Trump aside, the vice president is focusing her economic message primarily on Black men as a result of several conversations she had with them over the past year, an official with the Office of the Vice President confirmed with theGrio. As the most powerful woman in the world, often surrounded by other powerful women and Black women — particularly as a member of Alpha Kappa Alpha Sorority, Inc. — the vice president felt Black men were being left out of the conversation.

In May 2023, Harris convened nearly 50 Black male entrepreneurs at the White House to hear from them about the challenges they faced in scaling their businesses. During that convening, the vice president discovered many of them turned to extreme measures to keep their businesses afloat, like maxing out their credit cards.

“Her whole point was folks didn’t have to do that. We have the resources to help them,” said a White House official with knowledge of internal conversations in the vice president’s office.

Vice President Kamala Harris participates in a “Young Men of Color Small Business Roundtable”, Tuesday, May 16, 2023, in the Indian Treaty Room of the Eisenhower Executive Office Building at the White House. (Official White House Photo by Lawrence Jackson)

One particularly “candid” exchange occurred last year at the VP’s Washington, D.C., residence with Hughley and other prominent Black men who expressed their frustrations with the Biden-Harris administration. While addressing traditional issues associated with Black men, such as criminal justice, was welcomed, the Black men shared that they also wanted to know what Biden and Harris were doing to help them achieve their economic dreams and support their families. 

During the moderated conversation with Harris in Detroit, Hughley shared some of that exchange with Harris and admitted it was “contentious.” However, after learning more about what the administration has done — including achieving a record low Black unemployment rate, 2.5 million more jobs for Black Americans, and increasing Black wealth by 60% — Hughley admitted he was wrong and apologized to the vice president.

“I had let a media narrative co-opt my perspective,” he shared. “You have done what you said you would do.
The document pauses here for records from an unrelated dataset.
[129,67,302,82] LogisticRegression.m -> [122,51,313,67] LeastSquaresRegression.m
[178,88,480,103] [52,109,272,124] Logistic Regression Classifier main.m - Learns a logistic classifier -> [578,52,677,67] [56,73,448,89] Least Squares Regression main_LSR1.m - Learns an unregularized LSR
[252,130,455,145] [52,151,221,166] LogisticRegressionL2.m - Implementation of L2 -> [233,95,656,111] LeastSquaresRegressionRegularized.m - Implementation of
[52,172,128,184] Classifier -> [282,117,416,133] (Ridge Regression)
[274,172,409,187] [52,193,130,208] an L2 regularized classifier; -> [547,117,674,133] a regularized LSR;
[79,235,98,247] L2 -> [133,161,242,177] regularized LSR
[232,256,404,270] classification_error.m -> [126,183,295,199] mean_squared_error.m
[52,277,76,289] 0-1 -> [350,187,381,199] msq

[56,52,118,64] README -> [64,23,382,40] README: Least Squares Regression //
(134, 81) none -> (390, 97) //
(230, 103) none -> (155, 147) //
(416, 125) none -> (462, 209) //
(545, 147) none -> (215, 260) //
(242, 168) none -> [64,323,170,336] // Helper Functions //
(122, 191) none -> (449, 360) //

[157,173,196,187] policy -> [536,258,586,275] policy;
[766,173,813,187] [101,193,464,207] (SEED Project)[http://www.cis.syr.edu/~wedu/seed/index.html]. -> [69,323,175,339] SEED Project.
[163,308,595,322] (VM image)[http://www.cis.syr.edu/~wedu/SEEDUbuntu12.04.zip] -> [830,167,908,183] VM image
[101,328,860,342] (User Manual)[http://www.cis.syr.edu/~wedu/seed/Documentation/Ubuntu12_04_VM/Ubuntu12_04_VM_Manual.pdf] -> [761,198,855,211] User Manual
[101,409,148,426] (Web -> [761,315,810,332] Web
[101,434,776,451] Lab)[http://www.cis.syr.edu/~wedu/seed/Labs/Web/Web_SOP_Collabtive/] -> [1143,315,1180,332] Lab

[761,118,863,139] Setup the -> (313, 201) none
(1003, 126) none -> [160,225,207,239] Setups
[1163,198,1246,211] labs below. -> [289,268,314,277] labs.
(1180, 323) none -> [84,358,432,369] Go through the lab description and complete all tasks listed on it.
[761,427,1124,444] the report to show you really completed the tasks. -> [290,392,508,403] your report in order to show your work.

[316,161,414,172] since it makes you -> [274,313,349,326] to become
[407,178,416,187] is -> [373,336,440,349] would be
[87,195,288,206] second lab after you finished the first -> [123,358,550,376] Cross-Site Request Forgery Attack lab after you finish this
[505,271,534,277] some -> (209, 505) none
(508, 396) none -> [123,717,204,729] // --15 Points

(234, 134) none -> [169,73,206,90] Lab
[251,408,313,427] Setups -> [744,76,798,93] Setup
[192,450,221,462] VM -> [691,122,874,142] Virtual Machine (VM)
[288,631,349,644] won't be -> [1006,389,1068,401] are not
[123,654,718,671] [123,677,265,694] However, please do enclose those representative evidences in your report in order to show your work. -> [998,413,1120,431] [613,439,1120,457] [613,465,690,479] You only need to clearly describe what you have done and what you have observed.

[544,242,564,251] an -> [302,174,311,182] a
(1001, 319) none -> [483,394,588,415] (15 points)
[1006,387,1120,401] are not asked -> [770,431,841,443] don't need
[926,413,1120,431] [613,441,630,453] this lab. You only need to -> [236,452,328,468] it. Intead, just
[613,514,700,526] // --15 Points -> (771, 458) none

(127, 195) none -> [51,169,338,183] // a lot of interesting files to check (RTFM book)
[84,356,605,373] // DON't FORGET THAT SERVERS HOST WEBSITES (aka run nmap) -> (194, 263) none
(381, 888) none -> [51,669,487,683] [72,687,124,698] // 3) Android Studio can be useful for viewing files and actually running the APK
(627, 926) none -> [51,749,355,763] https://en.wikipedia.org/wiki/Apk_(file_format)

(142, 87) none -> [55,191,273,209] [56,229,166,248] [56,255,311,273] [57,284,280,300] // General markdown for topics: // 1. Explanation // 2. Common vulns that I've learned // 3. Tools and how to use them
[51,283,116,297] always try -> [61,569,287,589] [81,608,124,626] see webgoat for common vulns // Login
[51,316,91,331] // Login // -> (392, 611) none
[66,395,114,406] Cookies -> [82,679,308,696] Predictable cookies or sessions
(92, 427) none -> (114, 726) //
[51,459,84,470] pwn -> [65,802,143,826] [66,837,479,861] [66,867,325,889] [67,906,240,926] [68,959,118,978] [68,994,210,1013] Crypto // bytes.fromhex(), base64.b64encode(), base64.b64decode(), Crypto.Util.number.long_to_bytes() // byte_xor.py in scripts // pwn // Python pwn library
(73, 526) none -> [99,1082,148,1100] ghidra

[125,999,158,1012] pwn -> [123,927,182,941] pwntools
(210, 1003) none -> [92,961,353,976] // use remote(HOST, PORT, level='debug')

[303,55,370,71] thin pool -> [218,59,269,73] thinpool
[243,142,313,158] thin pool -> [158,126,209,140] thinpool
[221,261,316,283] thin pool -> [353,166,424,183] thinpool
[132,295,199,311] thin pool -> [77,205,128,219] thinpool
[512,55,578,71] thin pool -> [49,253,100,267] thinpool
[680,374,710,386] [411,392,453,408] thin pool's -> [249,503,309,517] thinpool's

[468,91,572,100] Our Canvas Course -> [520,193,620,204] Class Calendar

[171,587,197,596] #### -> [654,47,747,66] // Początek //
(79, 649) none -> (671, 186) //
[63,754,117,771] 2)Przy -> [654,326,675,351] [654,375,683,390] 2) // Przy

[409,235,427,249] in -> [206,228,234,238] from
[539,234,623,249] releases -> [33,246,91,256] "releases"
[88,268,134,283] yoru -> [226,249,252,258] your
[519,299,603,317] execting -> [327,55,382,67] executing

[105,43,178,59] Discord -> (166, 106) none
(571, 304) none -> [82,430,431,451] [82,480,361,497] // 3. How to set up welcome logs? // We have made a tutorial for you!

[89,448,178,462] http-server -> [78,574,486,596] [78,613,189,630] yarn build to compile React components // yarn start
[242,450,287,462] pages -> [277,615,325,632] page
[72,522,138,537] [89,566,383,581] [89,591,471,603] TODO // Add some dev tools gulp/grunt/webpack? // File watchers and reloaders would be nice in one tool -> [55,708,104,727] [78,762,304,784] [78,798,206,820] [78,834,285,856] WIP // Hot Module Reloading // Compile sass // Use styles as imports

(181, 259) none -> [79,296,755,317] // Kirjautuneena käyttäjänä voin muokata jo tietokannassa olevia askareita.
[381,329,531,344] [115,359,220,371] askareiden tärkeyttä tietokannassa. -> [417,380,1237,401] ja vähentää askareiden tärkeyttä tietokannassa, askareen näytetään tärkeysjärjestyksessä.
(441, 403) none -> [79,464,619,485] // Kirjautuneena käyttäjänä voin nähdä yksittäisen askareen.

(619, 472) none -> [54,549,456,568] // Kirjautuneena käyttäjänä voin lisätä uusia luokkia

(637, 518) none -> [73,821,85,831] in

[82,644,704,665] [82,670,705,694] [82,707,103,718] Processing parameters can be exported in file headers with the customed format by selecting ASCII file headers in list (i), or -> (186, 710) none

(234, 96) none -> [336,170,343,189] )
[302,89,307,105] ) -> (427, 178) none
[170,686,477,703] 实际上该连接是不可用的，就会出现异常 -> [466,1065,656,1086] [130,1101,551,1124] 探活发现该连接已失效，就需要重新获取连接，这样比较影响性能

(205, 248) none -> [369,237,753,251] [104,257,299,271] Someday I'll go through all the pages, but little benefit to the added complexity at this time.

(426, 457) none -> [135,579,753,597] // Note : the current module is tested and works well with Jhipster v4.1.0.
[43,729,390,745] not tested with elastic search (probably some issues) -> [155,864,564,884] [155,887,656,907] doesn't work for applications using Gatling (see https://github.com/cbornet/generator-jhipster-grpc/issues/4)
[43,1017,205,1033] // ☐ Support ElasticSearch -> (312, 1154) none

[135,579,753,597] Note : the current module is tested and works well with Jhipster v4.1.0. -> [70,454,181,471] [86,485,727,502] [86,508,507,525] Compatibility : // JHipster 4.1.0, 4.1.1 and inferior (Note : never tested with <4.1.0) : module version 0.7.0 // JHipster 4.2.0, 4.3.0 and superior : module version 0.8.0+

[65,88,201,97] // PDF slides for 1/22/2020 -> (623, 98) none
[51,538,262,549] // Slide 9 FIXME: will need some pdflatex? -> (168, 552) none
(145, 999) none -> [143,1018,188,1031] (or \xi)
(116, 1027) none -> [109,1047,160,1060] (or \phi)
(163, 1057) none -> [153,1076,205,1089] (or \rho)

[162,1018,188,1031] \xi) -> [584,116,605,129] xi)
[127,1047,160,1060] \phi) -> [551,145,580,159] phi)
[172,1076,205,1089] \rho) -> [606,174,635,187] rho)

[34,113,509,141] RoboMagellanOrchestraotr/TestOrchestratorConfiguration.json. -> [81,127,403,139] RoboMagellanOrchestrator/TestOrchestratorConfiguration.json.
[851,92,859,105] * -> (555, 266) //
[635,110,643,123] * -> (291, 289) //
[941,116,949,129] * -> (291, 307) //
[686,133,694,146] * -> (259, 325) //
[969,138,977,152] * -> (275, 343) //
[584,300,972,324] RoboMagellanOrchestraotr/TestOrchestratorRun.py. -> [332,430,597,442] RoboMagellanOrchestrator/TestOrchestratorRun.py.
And there was a time that I didn’t believe it.”

“It kind of leans into this brand as somebody who doesn’t shy away from the hard work and doesn’t shy away from going after the political challenges that seem elusive,” Payne said of the vice president’s direct engagement with Black men, particularly those who have been critical. 

He added, “If Joe Biden wins in 2024 this November, one of the stories will be what Kamala Harris did to support that and to make that be the case.”

As vice president, Harris has “run towards the hard stuff,” said Payne, including the root causes of immigration, gun violence, and, most recently, the economy and waning enthusiasm with Black Americans, namely Black men. 

During an interview with sports-marketing businessman Mav Carter’s YouTube show “Mavericks,” Harris admitted that the job of the vice presidency often feels like a “marathon where people are throwing tomatoes at you.”

“You got to be able to handle that,” maintained the vice president, who said she defines her success not by public sentiment but by being able to “move the needle,” including doing things that “challenge the tradition of [the vice presidential] office.” 

Cedric Richmond, a senior adviser to the Biden-Harris reelection campaign and former Biden-Harris White House official, praised the vice president for not only “taking the charge on correcting the record in terms of Trump catering to the top 1% and big businesses at the expense of working families,” but also “highlighting all the things we did that are exactly opposite.”

Richmond told theGrio, “She’s out there rallying an important part of our base and reminding them that this stuff wasn’t easy, but they did it.” He added, “These things didn’t happen by accident. It happened because she and the president were focused on disparities and uplifting the Black community.”